**What needs to be done**
Copy the listing below in full, exactly as given.
── Excerpted records
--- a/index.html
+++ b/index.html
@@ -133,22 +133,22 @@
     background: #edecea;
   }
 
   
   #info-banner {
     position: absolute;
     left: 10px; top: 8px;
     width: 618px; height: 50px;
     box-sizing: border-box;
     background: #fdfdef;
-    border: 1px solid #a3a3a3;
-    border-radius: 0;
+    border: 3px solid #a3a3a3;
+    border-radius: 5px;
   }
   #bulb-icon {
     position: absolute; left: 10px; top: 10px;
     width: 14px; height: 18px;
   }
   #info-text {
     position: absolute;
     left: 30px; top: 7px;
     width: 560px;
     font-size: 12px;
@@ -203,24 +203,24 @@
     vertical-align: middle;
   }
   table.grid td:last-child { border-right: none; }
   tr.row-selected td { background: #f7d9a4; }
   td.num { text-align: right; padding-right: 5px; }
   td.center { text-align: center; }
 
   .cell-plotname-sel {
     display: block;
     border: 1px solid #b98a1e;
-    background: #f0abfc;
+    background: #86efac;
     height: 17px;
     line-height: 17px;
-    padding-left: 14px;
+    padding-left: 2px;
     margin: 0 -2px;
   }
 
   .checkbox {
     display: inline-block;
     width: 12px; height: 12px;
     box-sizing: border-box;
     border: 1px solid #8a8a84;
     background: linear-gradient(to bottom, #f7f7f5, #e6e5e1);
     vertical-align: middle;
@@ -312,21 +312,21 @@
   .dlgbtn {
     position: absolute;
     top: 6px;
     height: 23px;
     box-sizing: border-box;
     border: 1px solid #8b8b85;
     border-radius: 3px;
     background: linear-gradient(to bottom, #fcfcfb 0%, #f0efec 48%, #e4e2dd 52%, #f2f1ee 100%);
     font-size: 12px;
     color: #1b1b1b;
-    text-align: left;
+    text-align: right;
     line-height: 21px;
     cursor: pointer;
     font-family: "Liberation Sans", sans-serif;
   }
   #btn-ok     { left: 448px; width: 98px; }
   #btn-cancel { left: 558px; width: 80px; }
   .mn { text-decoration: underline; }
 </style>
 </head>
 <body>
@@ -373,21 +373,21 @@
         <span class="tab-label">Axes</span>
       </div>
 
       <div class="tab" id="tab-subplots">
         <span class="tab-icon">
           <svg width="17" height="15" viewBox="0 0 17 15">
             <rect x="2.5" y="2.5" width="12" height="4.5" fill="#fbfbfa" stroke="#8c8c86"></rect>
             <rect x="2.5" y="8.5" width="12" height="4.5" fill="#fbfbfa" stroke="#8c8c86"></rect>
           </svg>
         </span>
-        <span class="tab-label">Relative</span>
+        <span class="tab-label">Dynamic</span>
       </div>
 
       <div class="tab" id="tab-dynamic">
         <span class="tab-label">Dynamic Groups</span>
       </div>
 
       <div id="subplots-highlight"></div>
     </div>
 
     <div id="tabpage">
────
**Answer to the problem**
--- a/index.html
+++ b/index.html
@@ -133,22 +133,22 @@
     background: #edecea;
   }
 
   
   #info-banner {
     position: absolute;
     left: 10px; top: 8px;
     width: 618px; height: 50px;
     box-sizing: border-box;
     background: #fdfdef;
-    border: 1px solid #a3a3a3;
-    border-radius: 0;
+    border: 3px solid #a3a3a3;
+    border-radius: 5px;
   }
   #bulb-icon {
     position: absolute; left: 10px; top: 10px;
     width: 14px; height: 18px;
   }
   #info-text {
     position: absolute;
     left: 30px; top: 7px;
     width: 560px;
     font-size: 12px;
@@ -203,24 +203,24 @@
     vertical-align: middle;
   }
   table.grid td:last-child { border-right: none; }
   tr.row-selected td { background: #f7d9a4; }
   td.num { text-align: right; padding-right: 5px; }
   td.center { text-align: center; }
 
   .cell-plotname-sel {
     display: block;
     border: 1px solid #b98a1e;
-    background: #f0abfc;
+    background: #86efac;
     height: 17px;
     line-height: 17px;
-    padding-left: 14px;
+    padding-left: 2px;
     margin: 0 -2px;
   }
 
   .checkbox {
     display: inline-block;
     width: 12px; height: 12px;
     box-sizing: border-box;
     border: 1px solid #8a8a84;
     background: linear-gradient(to bottom, #f7f7f5, #e6e5e1);
     vertical-align: middle;
@@ -312,21 +312,21 @@
   .dlgbtn {
     position: absolute;
     top: 6px;
     height: 23px;
     box-sizing: border-box;
     border: 1px solid #8b8b85;
     border-radius: 3px;
     background: linear-gradient(to bottom, #fcfcfb 0%, #f0efec 48%, #e4e2dd 52%, #f2f1ee 100%);
     font-size: 12px;
     color: #1b1b1b;
-    text-align: left;
+    text-align: right;
     line-height: 21px;
     cursor: pointer;
     font-family: "Liberation Sans", sans-serif;
   }
   #btn-ok     { left: 448px; width: 98px; }
   #btn-cancel { left: 558px; width: 80px; }
   .mn { text-decoration: underline; }
 </style>
 </head>
 <body>
@@ -373,21 +373,21 @@
         <span class="tab-label">Axes</span>
       </div>
 
       <div class="tab" id="tab-subplots">
         <span class="tab-icon">
           <svg width="17" height="15" viewBox="0 0 17 15">
             <rect x="2.5" y="2.5" width="12" height="4.5" fill="#fbfbfa" stroke="#8c8c86"></rect>
             <rect x="2.5" y="8.5" width="12" height="4.5" fill="#fbfbfa" stroke="#8c8c86"></rect>
           </svg>
         </span>
-        <span class="tab-label">Relative</span>
+        <span class="tab-label">Dynamic</span>
       </div>
 
       <div class="tab" id="tab-dynamic">
         <span class="tab-label">Dynamic Groups</span>
       </div>
 
       <div id="subplots-highlight"></div>
     </div>
 
     <div id="tabpage">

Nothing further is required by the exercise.